» TRY IT
Only one stretch of the listing below is wanted. Give it again exactly, from the line with "in Blood and" through the line with "font-size: 14px ->".
[[ DATA IN THIS EXERCISE, beginning ]]
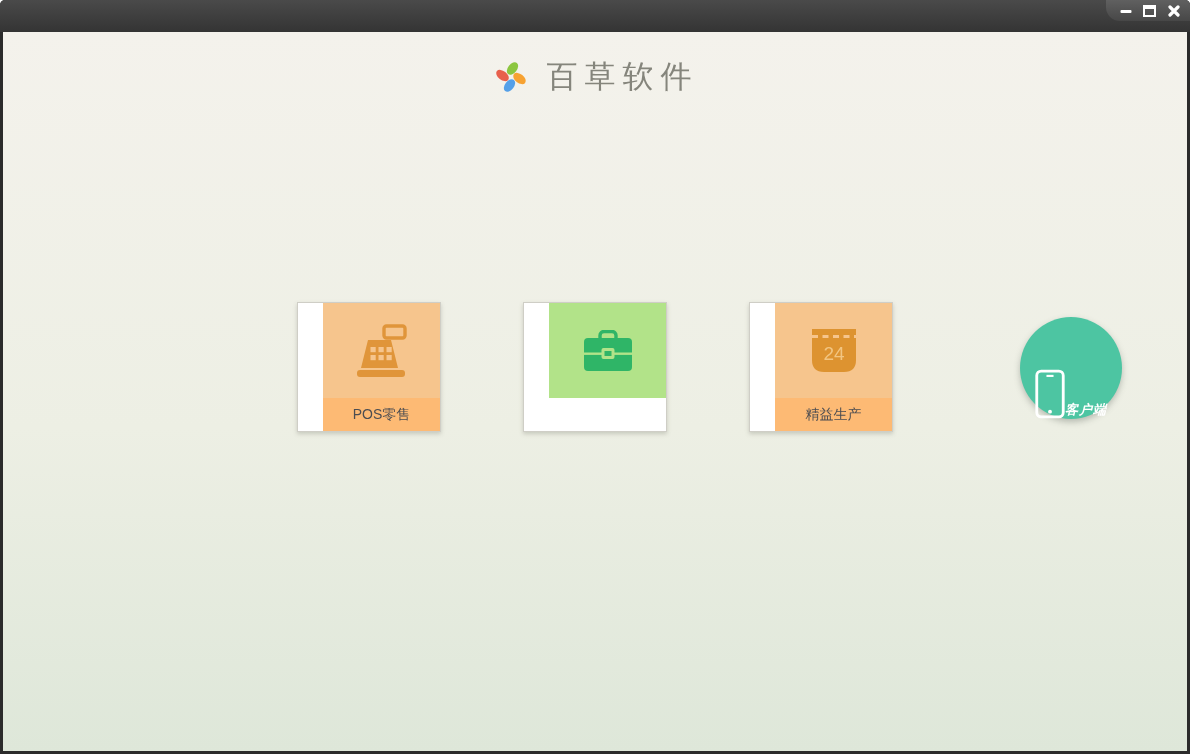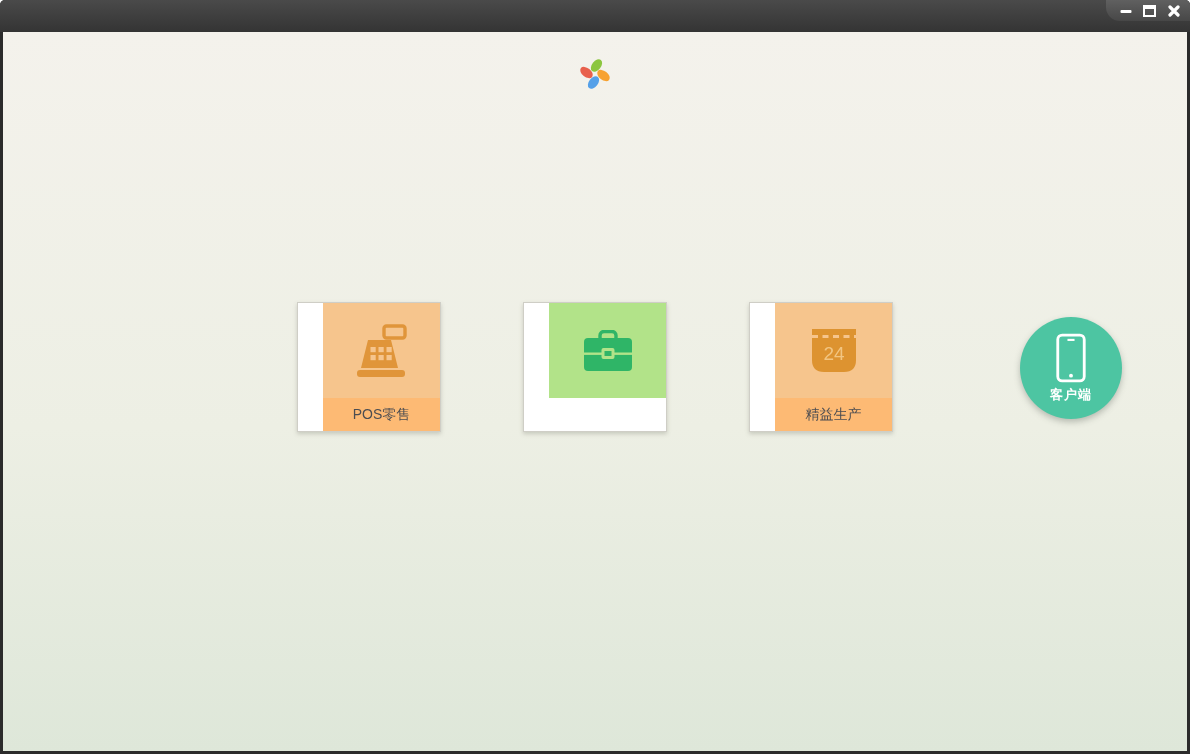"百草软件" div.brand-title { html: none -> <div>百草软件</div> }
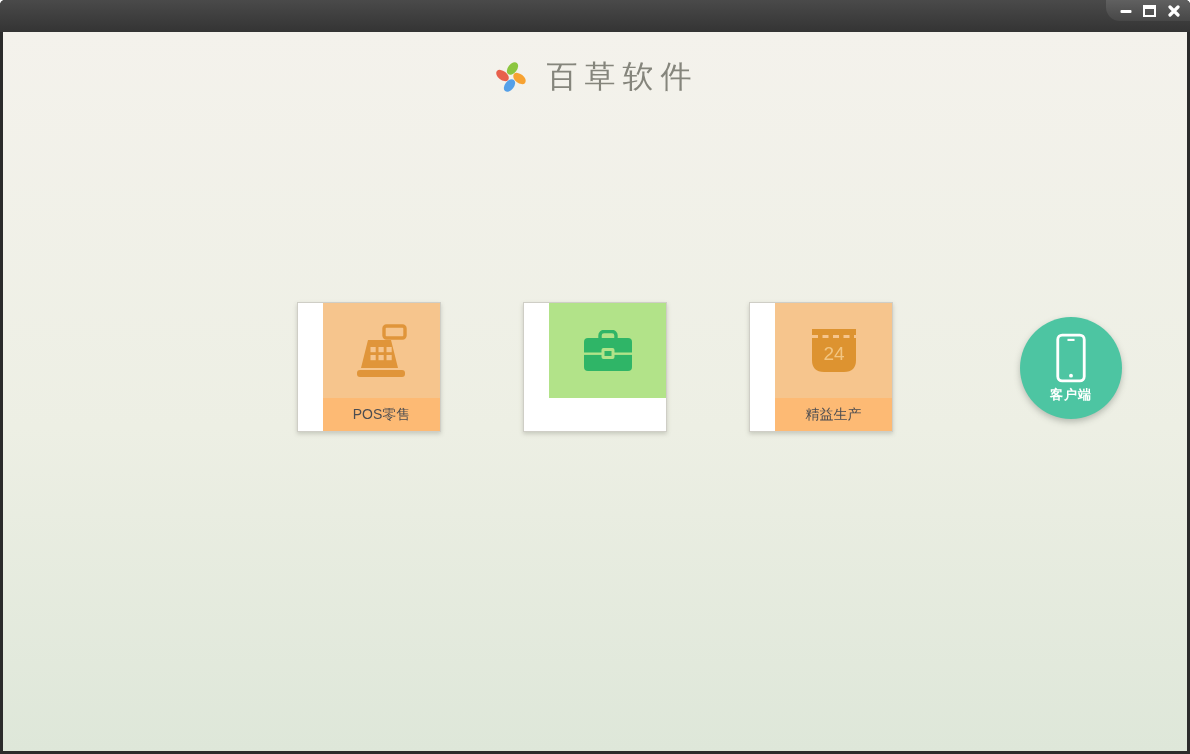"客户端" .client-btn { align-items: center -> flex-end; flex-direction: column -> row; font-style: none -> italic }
[[ DATA IN THIS EXERCISE, end ]]
[[ DATA IN THIS EXERCISE, beginning ]]
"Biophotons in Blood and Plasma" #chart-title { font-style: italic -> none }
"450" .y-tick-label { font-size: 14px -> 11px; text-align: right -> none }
[[ DATA IN THIS EXERCISE, end ]]
[[ DATA IN THIS EXERCISE, beginning ]]
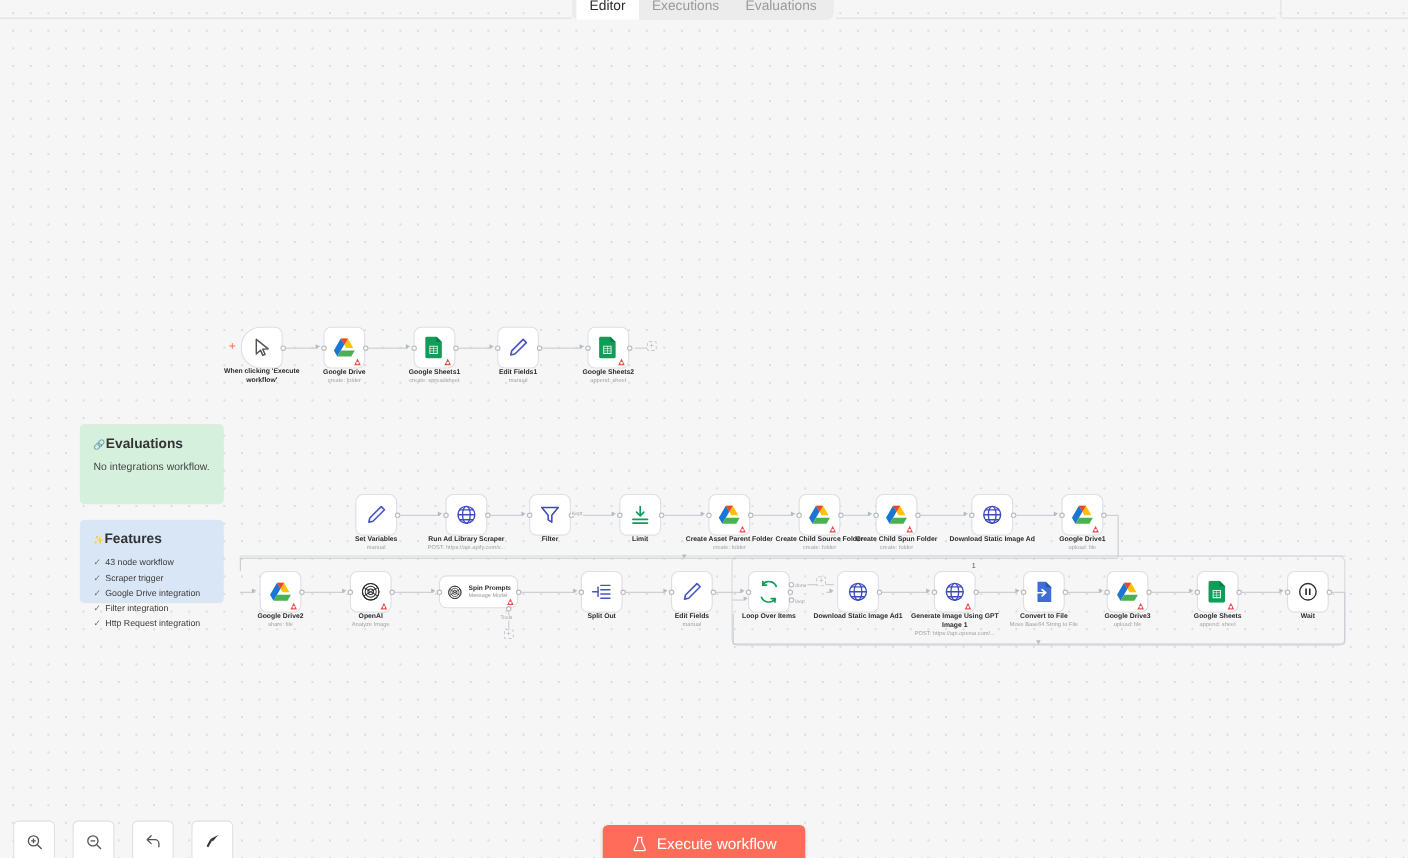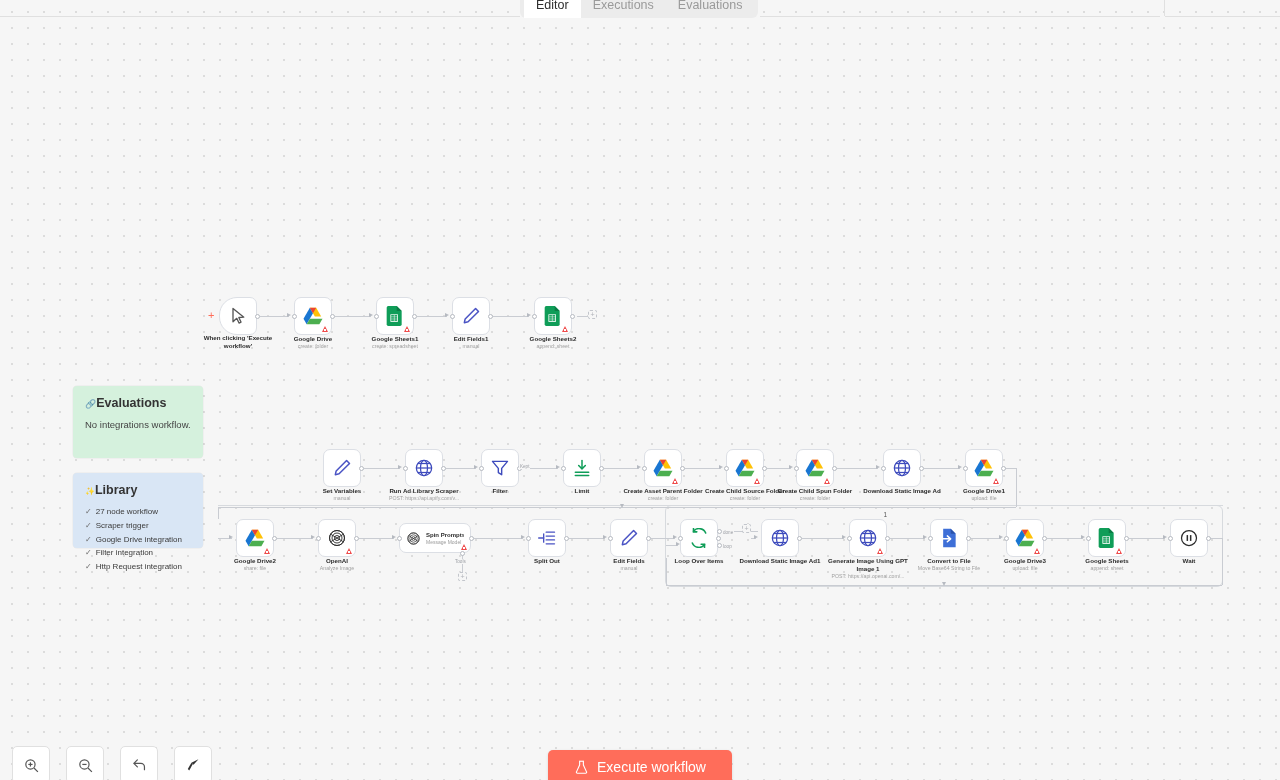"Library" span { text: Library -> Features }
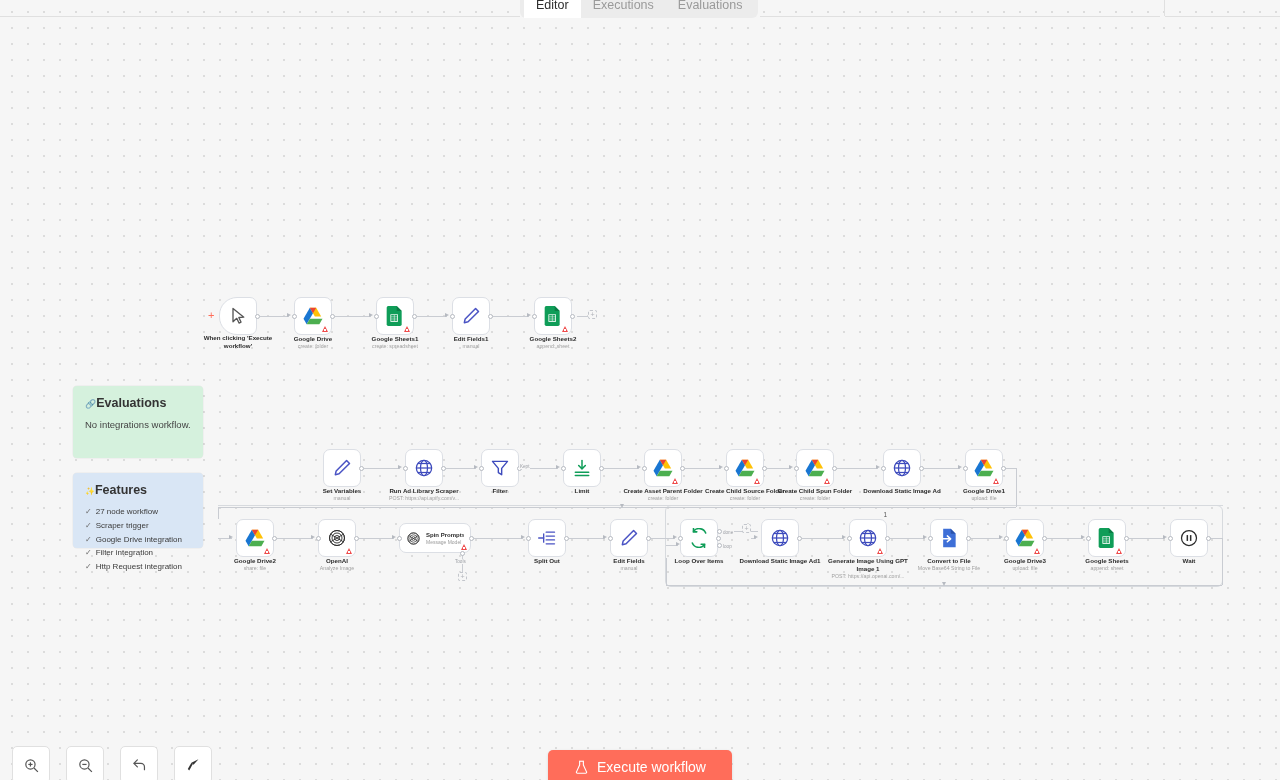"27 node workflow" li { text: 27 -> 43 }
[[ DATA IN THIS EXERCISE, end ]]
» SOLUTION TO THIS PROBLEM
"Biophotons in Blood and Plasma" #chart-title { font-style: italic -> none }
"450" .y-tick-label { font-size: 14px -> 11px; text-align: right -> none }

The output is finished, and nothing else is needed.